Given the entries that follow, write out exactly the lines starting at the one containing "Joie piece nursery" and ending at the one containing "total: 8783.11 -> 10311.24", both ends included, and only those.

Items listed in a dataset:
'''

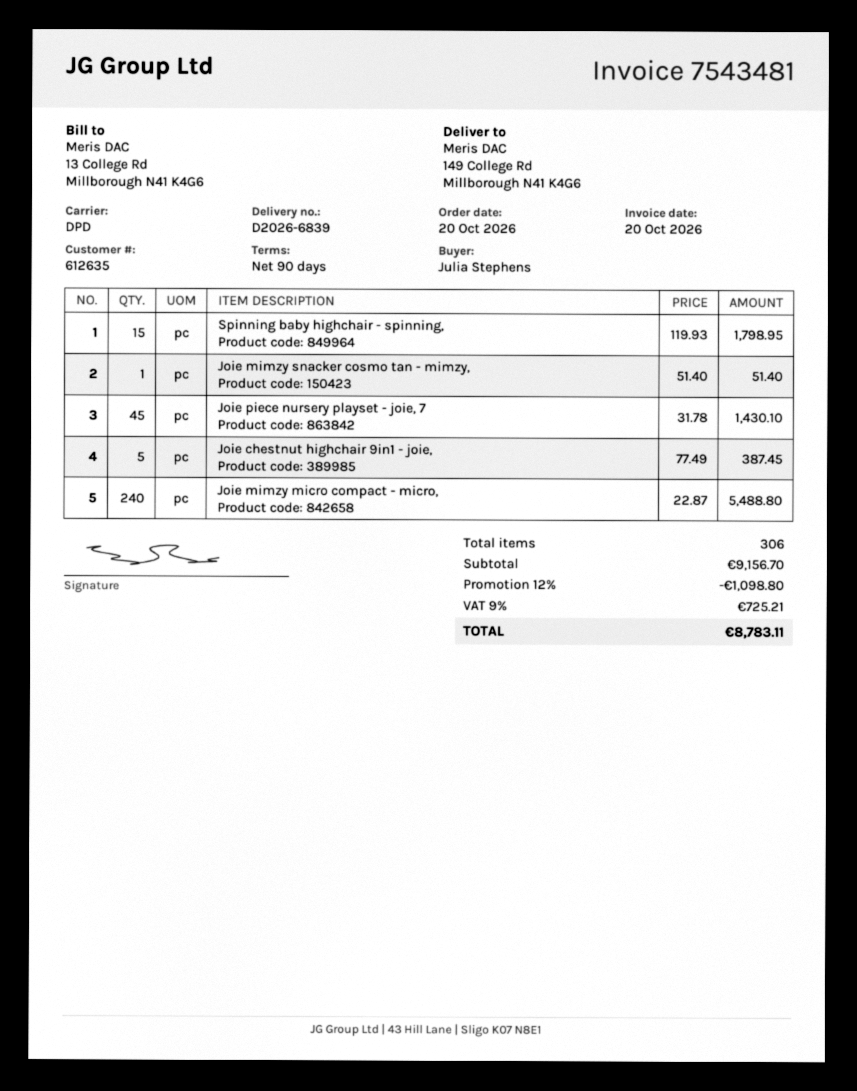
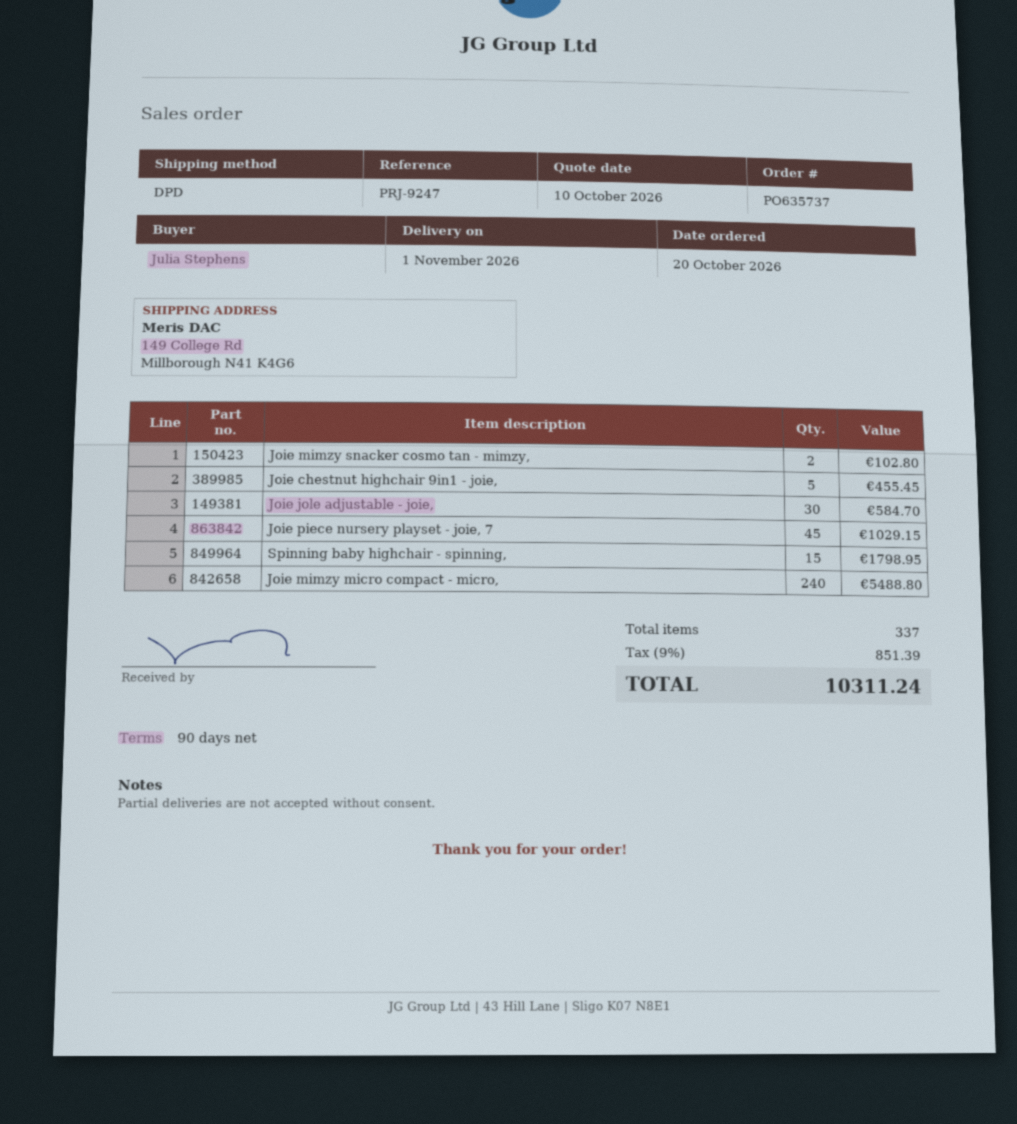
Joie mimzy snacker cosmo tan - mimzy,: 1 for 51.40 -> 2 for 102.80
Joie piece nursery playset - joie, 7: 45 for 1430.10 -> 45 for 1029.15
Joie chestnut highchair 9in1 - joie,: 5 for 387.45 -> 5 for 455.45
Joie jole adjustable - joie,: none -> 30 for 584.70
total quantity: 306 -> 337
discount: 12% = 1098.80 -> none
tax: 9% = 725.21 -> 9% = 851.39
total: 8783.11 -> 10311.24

'''
'''

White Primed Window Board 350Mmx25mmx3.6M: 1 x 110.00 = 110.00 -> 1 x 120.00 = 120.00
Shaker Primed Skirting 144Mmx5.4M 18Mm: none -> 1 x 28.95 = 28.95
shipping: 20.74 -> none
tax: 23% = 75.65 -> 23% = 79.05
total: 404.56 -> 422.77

'''

### RESULT
Joie piece nursery playset - joie, 7: 45 for 1430.10 -> 45 for 1029.15
Joie chestnut highchair 9in1 - joie,: 5 for 387.45 -> 5 for 455.45
Joie jole adjustable - joie,: none -> 30 for 584.70
total quantity: 306 -> 337
discount: 12% = 1098.80 -> none
tax: 9% = 725.21 -> 9% = 851.39
total: 8783.11 -> 10311.24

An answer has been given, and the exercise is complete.